Parmi les concélébrants, l'ancien aumônier de l'Hospitalité St-Roch de passage avec un groupe de pèlerins. A l'issue de la messe, le Fr Olivier nous a montré les fresques de l'église magnifiquement conservées puis la crypte qui est une citerne romaine. Il a aussi évoqué son apostolat auprès des jeunes soldats israéliens (il en reçoit jusqu'à 12000 par an) qui, au cours de leur formation, rencontrent un moine chrétien.
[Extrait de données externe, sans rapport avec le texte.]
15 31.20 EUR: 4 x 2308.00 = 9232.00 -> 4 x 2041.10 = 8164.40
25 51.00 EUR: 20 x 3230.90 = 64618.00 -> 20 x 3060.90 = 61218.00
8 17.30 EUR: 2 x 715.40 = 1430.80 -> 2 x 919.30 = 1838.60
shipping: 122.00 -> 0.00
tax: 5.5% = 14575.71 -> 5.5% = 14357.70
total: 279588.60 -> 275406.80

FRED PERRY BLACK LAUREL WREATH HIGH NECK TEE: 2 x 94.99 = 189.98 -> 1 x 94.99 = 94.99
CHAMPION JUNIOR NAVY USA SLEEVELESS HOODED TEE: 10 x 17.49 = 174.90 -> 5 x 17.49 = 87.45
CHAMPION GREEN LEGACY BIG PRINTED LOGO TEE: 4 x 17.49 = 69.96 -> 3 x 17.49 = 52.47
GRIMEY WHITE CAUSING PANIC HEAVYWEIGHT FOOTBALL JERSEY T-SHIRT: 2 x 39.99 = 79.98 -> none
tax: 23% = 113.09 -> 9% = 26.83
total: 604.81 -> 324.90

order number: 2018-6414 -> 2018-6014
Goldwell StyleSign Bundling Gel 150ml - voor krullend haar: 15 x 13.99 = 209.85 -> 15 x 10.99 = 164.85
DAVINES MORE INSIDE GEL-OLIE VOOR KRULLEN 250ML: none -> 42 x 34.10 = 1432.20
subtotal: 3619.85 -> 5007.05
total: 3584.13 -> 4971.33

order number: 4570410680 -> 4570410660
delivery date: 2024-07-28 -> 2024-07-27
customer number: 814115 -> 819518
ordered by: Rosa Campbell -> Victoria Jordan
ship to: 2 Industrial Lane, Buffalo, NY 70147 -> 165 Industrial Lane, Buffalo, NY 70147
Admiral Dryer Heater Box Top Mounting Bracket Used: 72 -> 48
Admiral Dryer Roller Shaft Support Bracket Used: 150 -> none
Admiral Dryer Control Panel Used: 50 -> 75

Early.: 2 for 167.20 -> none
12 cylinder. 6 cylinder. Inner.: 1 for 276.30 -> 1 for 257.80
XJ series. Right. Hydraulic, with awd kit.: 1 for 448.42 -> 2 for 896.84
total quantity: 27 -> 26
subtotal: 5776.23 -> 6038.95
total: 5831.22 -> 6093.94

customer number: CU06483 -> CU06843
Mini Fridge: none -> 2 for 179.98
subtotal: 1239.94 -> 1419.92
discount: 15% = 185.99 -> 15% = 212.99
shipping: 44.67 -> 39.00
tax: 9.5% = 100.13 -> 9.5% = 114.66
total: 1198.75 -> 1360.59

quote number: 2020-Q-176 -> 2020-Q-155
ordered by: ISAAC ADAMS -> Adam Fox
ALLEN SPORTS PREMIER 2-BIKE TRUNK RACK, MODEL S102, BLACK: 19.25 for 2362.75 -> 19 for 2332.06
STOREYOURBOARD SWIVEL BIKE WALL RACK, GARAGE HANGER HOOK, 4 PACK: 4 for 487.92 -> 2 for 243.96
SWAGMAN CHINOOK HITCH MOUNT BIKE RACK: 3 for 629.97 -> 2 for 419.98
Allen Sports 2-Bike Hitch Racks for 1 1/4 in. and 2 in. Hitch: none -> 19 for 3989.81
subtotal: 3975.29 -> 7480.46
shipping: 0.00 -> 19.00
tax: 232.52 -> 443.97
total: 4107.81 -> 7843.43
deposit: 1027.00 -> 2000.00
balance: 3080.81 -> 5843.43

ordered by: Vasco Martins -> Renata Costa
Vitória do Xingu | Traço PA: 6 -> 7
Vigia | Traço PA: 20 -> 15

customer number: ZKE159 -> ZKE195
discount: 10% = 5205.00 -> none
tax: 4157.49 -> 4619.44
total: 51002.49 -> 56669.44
Ensuite, notre petit groupe est monté au sommet de la colline avec Sr Édith-Marie, une vierge consacrée de Paris. Elle passait la semaine chez les sœurs de St-Joseph de l'Apparition. Le lieu s'appelle Qiriat-Yéarim, 1SM 7,2 dit que c'est là que l'Arche d'Alliance des Juifs a passé une vingtaine d'années avant d'arriver à Jérusalem. Il y a donc une église (construite sur les vestiges d'une église byzantine, encore une !) bâtie dans les années 20 et dédiée à Marie, Arche d'Alliance. On a mangé avec Sr Édith-Marie, ce fut très sympa. Un bon temps de prière à l'oratoire de l'église et nous sommes repartis à Jérusalem. Le taxi nous a laissés à la gare centrale : les taxis juifs refusent d'aller dans le quartier arabe... La gare centrale porte mal son nom, elle n'est pas du tout centrale. On a pris le bus pour se rapprocher du centre. Là, surprise ! Le soldat israélien derrière moi téléphone en français avec un accent de Lyon à couper au couteau ! C'est un jeune juif qui a fait son "aliyah" (sa montée à Jérusalem, c'est ainsi que les Juifs évoquent l'émigration en Israël. Il fait son service militaire et apprend l'hébreu. La discussion fut sympa.
Retour à l’École et je vous écris...
Ce soir, "Escrocs mais pas trop" de Woody Allen... On a bien ri.